Thursday, April 24, 2008

Italy Travelogue (Part 2)

That night I was interrupted mid sleep by someone opening the door. Turned out it was someone moving into the dorm - a lady from South Africa whose flight was severely delayed and she couldn't get any connecting buses/trains to reach the hostel. Anyway, after a brief hello, I went back to my dozing off.

21st March (Florence):


I got up early in the morning, showered, packed and checked out of the hostel. I then walked down to the Termini station to catch a train to Florence.

There are a number of different train services for travelling between cities in Italy. The regional trains are the slowest but the cheapest. They stop at most of the stations en route. The Eurostar trains are the most expensive but are fast and point-to-point. The Eurostar trains from Rome leave every half an hour for Venice and stop at Florence en route. The journey from Rome to Florence takes roughly an hour and a half and costs around €36. The Santa Maria Novella train station is the main train station in Florence. The journey further to Venice from Florence takes another two and a half hours and costs around €40. The direct ticket from Rome to Venice is therefore around four hours but the direct ticket costs around €55. You can book tickets in advance or find more information on the TrenItalia website here.

I reached Florence on a cloudy, dark and gloomy looking afternoon. After experiencing the weather's mood-swings in Rome, I was hoping to see sunshine later nonetheless. I had booked into a camp-site on the outskirts of Florence. Turned out it was an absolutely brilliant place with amazing views of the entire city of Florence. I was at a place called Piazzale Michelangeo (Link). The camp-site was a collection of people with their personal caravans or mobile homes and a large set of shared tents. Each tent had three beds. The challenging part was that these tents had neither electricity nor heating. A little battery powered light was handed out to me when I checked in. This sounded like fun!
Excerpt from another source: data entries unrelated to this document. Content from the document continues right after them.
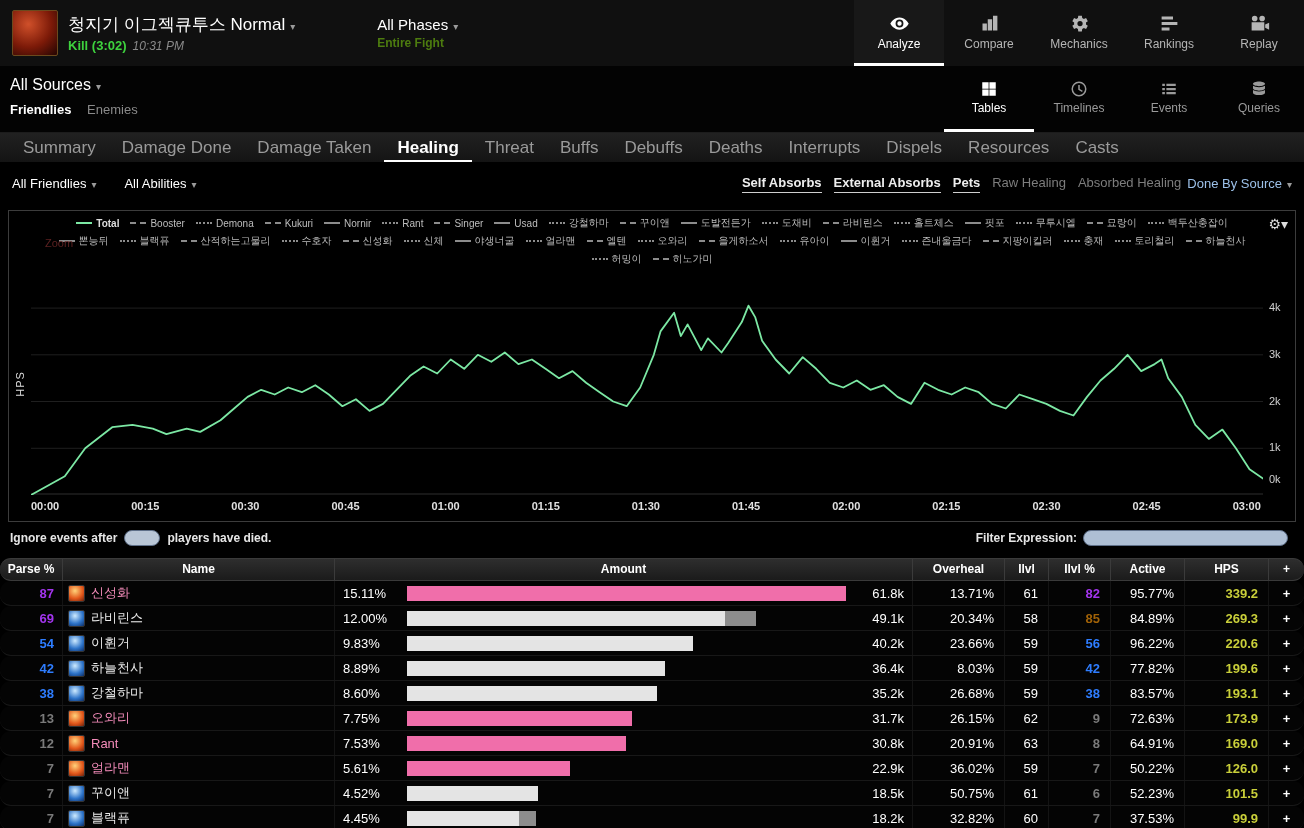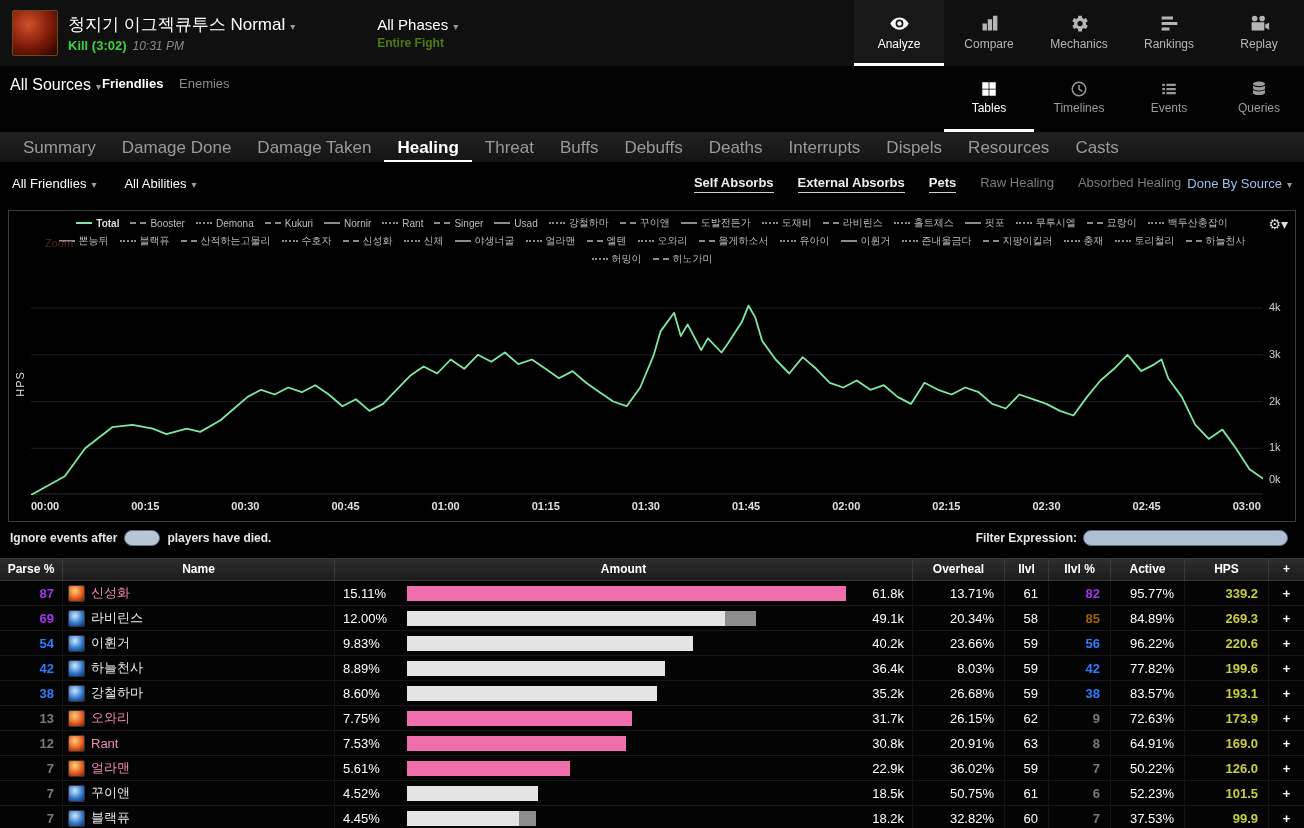"All Sources" .sources-block { flex-direction: row -> column; gap: 1px -> 8px }
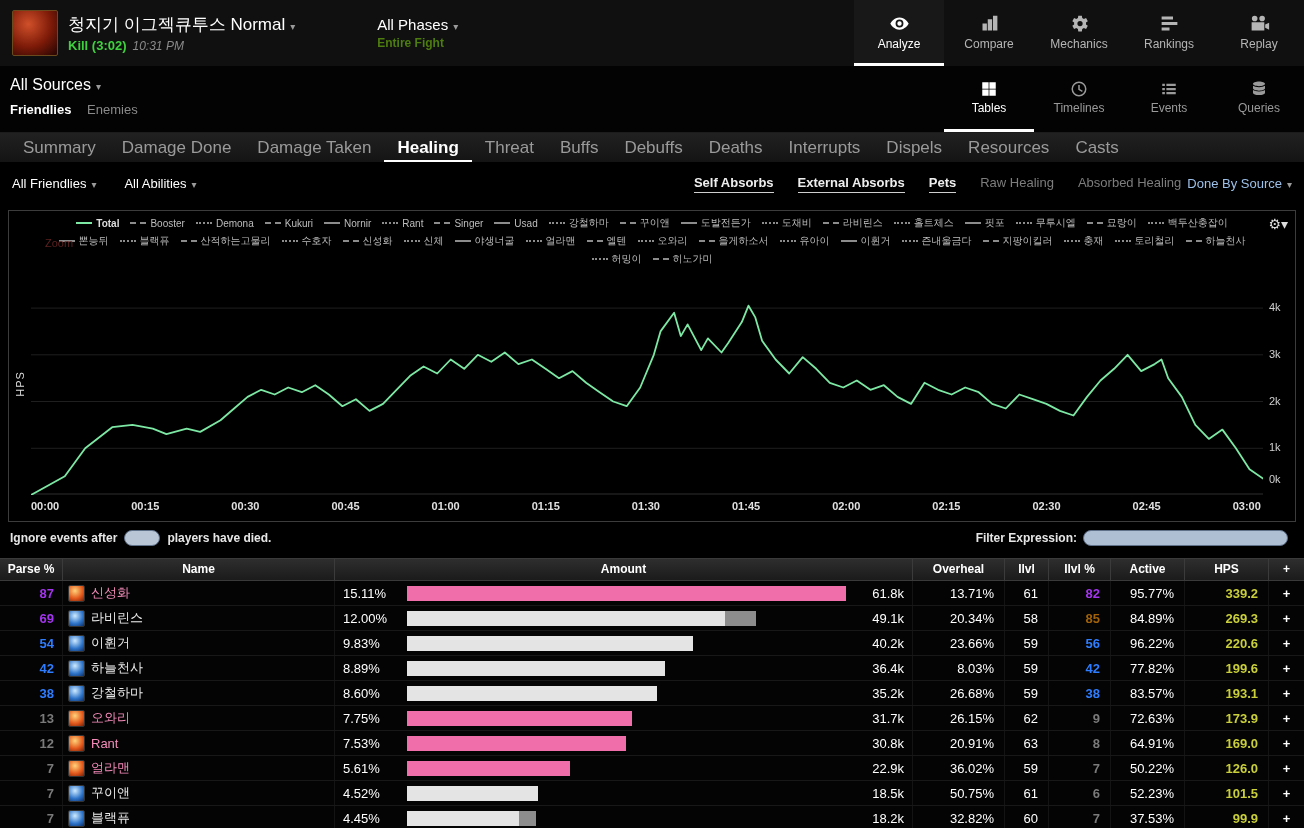"Self Absorbs" .toggles { gap: 24px -> 12px }
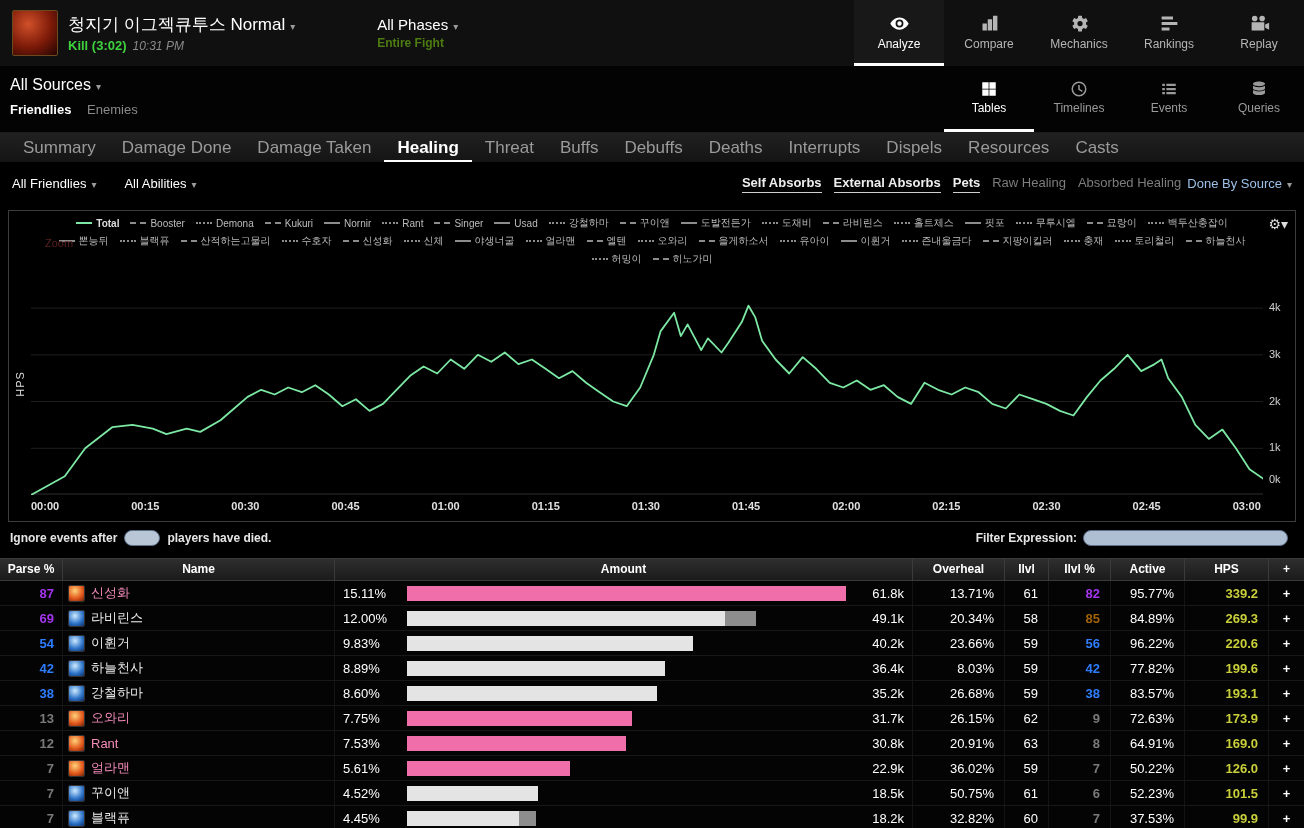"Parse %" .grid-cols { border-radius: none -> 11px }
I reached my tent and saw that my tent-mates were an American couple. The girl's ankle was badly sprained. She'd fallen while dancing in a club the previous evening. "It was pathetic - it was full of 19 year old American girls. Made me feel like my prom night." to quote the guy. I helped him get his companion into a cab and they went to a hospital. I had a leisurely lunch and went to the statue of David, an imitation of Michelangelo's most famous sculpture.

The square takes its name from the great bronze group that Giuseppe Poggi, the Italian architect placed in its centre, a real "pastiche" of the work of Michelangelo, composed of copies of his David (now in the Academy Museum) and the four allegorical figures Pope Clement VII commissioned him to carry out for the Medici tombs in the New Sacristy in San Lorenzo (these were for the tombs of Lorenzo Duke of Urbino and Giuliano Duke of Nemours).

I took a bus to the city centre which was about half an hour away on the bus.

Bus tickets in Florence cost €1.20 valid for a single trip or €4.00 for four trips and the tickets like Rome, can be found at tabacchi or at ticket counters on the bus station. The camp-site reception also sells these tickets.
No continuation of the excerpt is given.